No existe, al menos no lo he visto o leído, evidencias de que la sencilla decisión de un hombre haya cambiado el curso del planeta. Hay ejemplos, divinos o infernales, de lo que un solo hombre puede provocar en su entorno: Hitler y Gandhi (por la maldad y por la bondad) son dos buenos ejemplos, uno por la respuesta obsesiva a su frustración como artista, el otro como extensión de su amor por el ser humano de diferentes razas. Pero sin las condiciones del medio, sin la capacidad de un entorno favorable para aceptar sus teorías y su acción, ¿podríamos hablar del fascismo o de la resistencia pacífica? No puedo asegurarlo, pero creo que no.

El marxismo expone que los grandes cambios son colectivos, nunca de un solo hombre. Tiene gracia, en realidad el propio marxismo es una ideología con un origen bastante concreto –en Alemania, la cuna del pensamiento filosófico del siglo XIX; en Colonia, una de las universidades más avanzadas y con libertades de la época; y por uno de ellos que hubiera bebido de primera mano las teorías francesas, menos sociales y más individualistas para criticarlas; Marx era un candidato perfecto luego de haberse exiliado en París– de un solo hombre que sedujo (todavía algunos caen, a pesar de los hechos) a gran parte de la humanidad que dividió al mundo en dos bandos enfrentados. ¿Aleatorio, colectivo?

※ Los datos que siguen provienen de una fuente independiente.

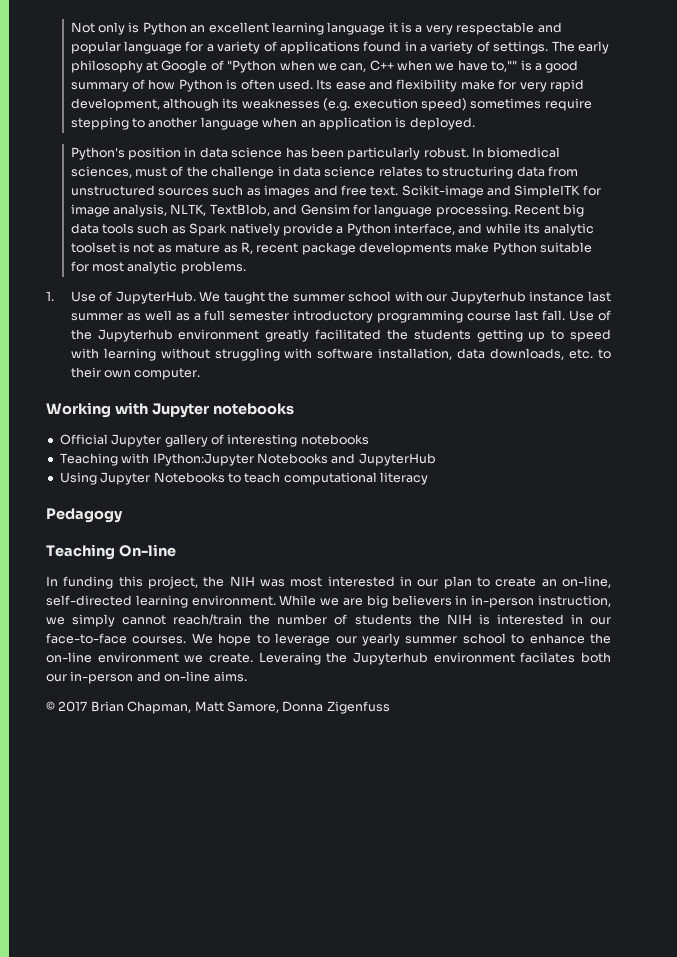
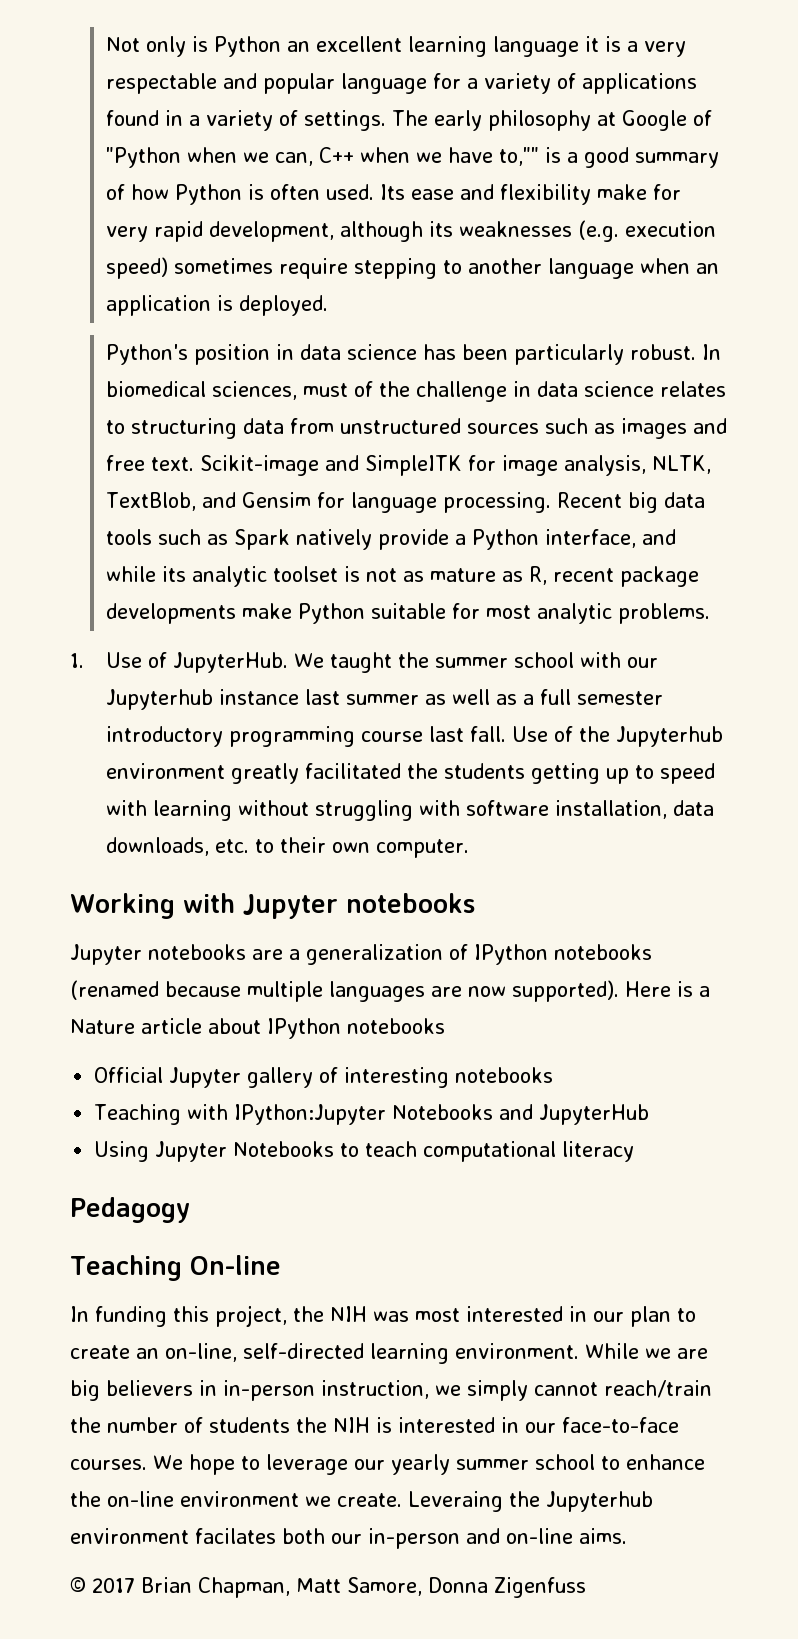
(294, 409) none -> [70,944,652,965] [70,980,710,1002] [70,1018,445,1039] // Jupyter notebooks are a generalization of IPython notebooks (renamed because multiple languages are now supported). Here is a Nature article about IPython notebooks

Con las enormes diferencias que separan la absurda y antihumana ideología de una raza superior por el exterminio de las demás, del otro ideario de no cumplir lo legislado para que cambie la ley, ninguno de los dos baluartes del cambio dejó por imposible lo que creía que deberían hacer. Es casi un atrevimiento pedir a alguien que no abandone sus deseos de cambiar su entorno. No es precisamente de rosas el final que a veces espera a quienes se atrevieron. Desde Cristo hasta Oscar Arnulfo Romero no hay precisamente buenos ejemplos de finales felices para quiénes lo hicieron. Y todavía así se atrevieron.

Si decides correctamente tus metas, ya sea por obra divina (por esa predestinación que podríamos tener hacia las cosas) o por teoría del universo aleatorio (la colisión infinita y sin objetivo de partículas subatómicas que es puro caos) puedes cambiar gran parte de las cosas que tienes en tu entorno. Lo contrario no es sano, ni sensato. Obsesionarse por aquello que se escapa de nuestras manos, dejar de dormir o comer porque gran parte de un continente no sale de la miseria es casi suicida. Lo realmente interesante es decidir que hay metas a nuestro alcance, objetivos que cuesta cumplir aunque sabemos que pueden ser nuestro particular aporte a que el universo aleatorio deje de serlo un poco y quizás ayuden a que disminuya el hambre. Demasiado optimista, pero ¿qué seríamos si no soñáramos?

Si en todos existiera al menos la intención de que el otro comprenda, que no es necesario odiar al que piensa diferente y que podemos evitar un desastre aéreo por comprar unos pañales y no otros, seguramente habría un mundo diferente. No sé si mejor o peor, no sé si por mandato divino o por intento de poner un poco de orden en el caos aleatorio, pero sería diferente. Yo, como el principito, prefiero regar la flor porque está al alcance, porque puedo salvarla, y si desapareciera esa única rosa, es como si millones de estrellas se apagaran.